Forbes Asks the Big Question!

Will New China Football League Surpass NFL?

by Steve Forbes

AT A TIME OF TENSION between Washington and Beijing—China’s worrying naval assertiveness, serious charges of cyber-spying, trade restrictions and protection of intellectual property—here’s a piece of good news: American-style football is coming to the Middle Kingdom. Chinese sports authorities have formally approved the creation of the country’s first football league.

The China American Football League (CAFL) will kick-off its first season in 2015, with six to eight teams in two conferences. The teams will be based in China’s major cities.

The mover behind this breathtaking breakthrough is Philadelphia-based, American businessman Marty Judge, who is co-owner of the Arena League’s Philadelphia Soul, a professional arena football team. Among those partnering with Judge are former NFL MVP and current ESPN analyst Ron Jaworski and Super Bowl-winning coach Dick Vermeil. The agreement was concluded with Judge’s Beijing-based company, Ganlan Media International and the Chinese Rugby Football Association.

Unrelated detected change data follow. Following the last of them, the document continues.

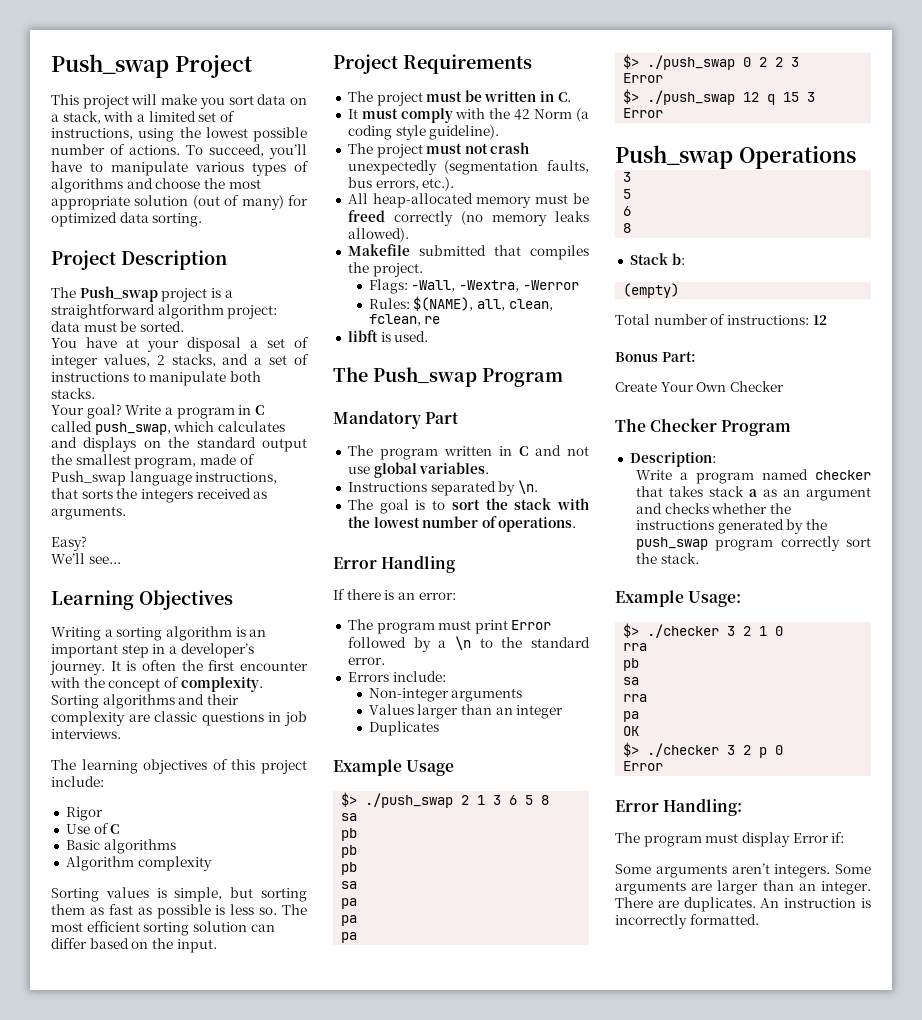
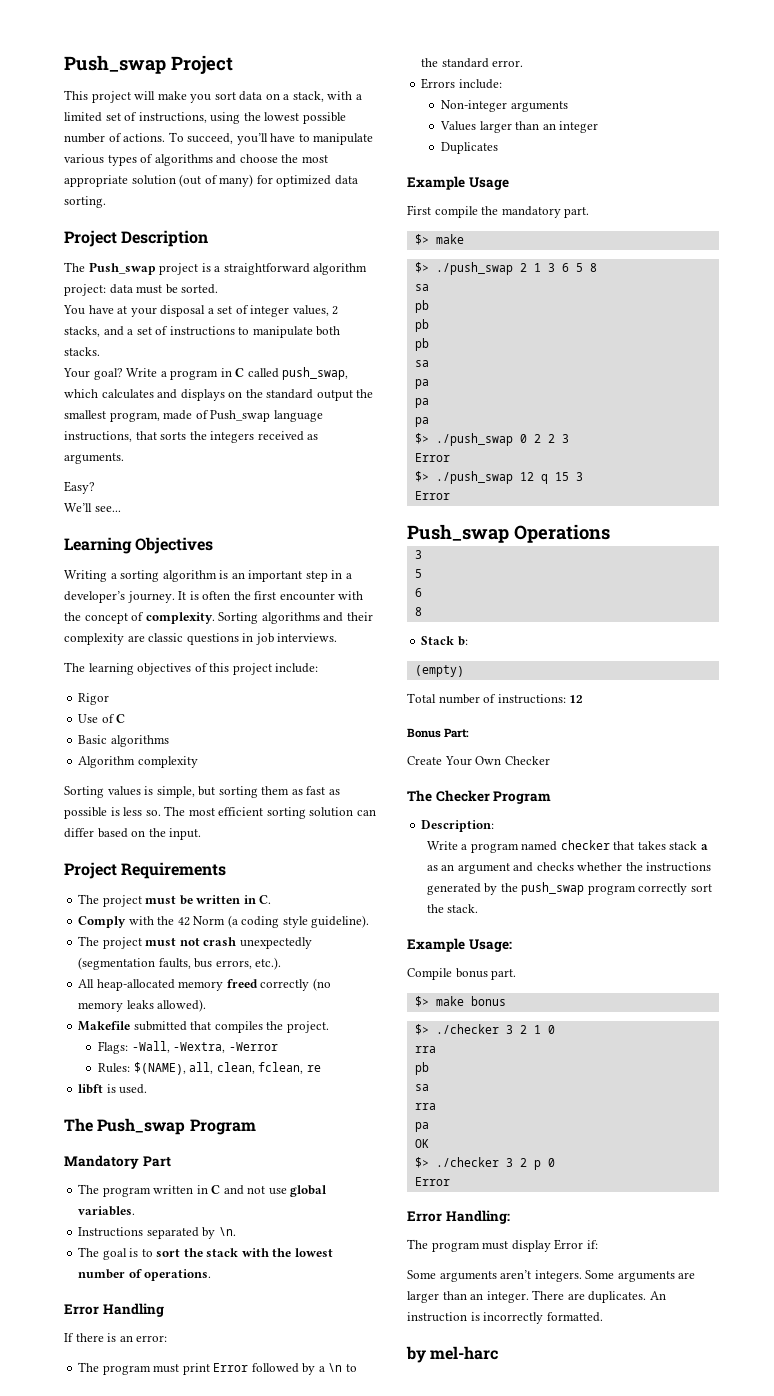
- It must comply with the 42 Norm (a coding style guideline).
+ Comply with the 42 Norm (a coding style guideline).
- All heap-allocated memory must be freed correctly (no memory leaks allowed).
+ All heap-allocated memory freed correctly (no memory leaks allowed).
+ First compile the mandatory part.
+ $> make
+ Compile bonus part.
+ $> make bonus
+ by mel-harc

Initial franchise owners will pony up $10 million per team and will receive a piece of TV-licensing rights.

The play will take place in indoor arenas. Today’s announcement explains that arena-style American football “best suits the China fan base due to its faster pace, higher scoring and ‘close-to-the-fans’ entertainment, which is similar to the highly successful Chinese Basketball Association.” Who knows, perhaps this model may be a catalyst for changes in how the game is played here in the U.S., where the action accounts for only a handful of minutes in each contest.

Judge is no stranger to China. He and his teammates have been working intensely on this project for several years. Last November Judge sponsored the first American football game played in China, which garnered rave reviews there.

Says an enthusiastic Judge, “It’s possible that someday the CAFL could be bigger in China than the NFL is [in the U.S.]. Here there are 330 million people. In China there are 1.4 billion people, four times the number here…. With the backing of the Chinese government, the sky is the limit for how we can grow American football in the vast, untapped Chinese marketplace.”

And not only China. Judge believes the game could take root throughout Asia and Australia, where the combined population totals 3.8 billion people, expanding to 30 teams.

Just as some 40-plus years ago the game of table tennis—what we call ping-pong—was an instrument in breaking down barriers between the U.S. and China, football could play a similar role today in improving relations between these two giants. Beijing’s current leadership, which took the reins of power two years ago, knows the importance of instituting further economic reforms to enable the country to achieve rapid—and sound—growth in the future. One good sign that China is desirous of defusing tensions with its neighbors came recently when it changed the location of a controversial oil-drilling platform in the South China Sea that had roiled relations with Vietnam.

What Judge has achieved is extraordinary.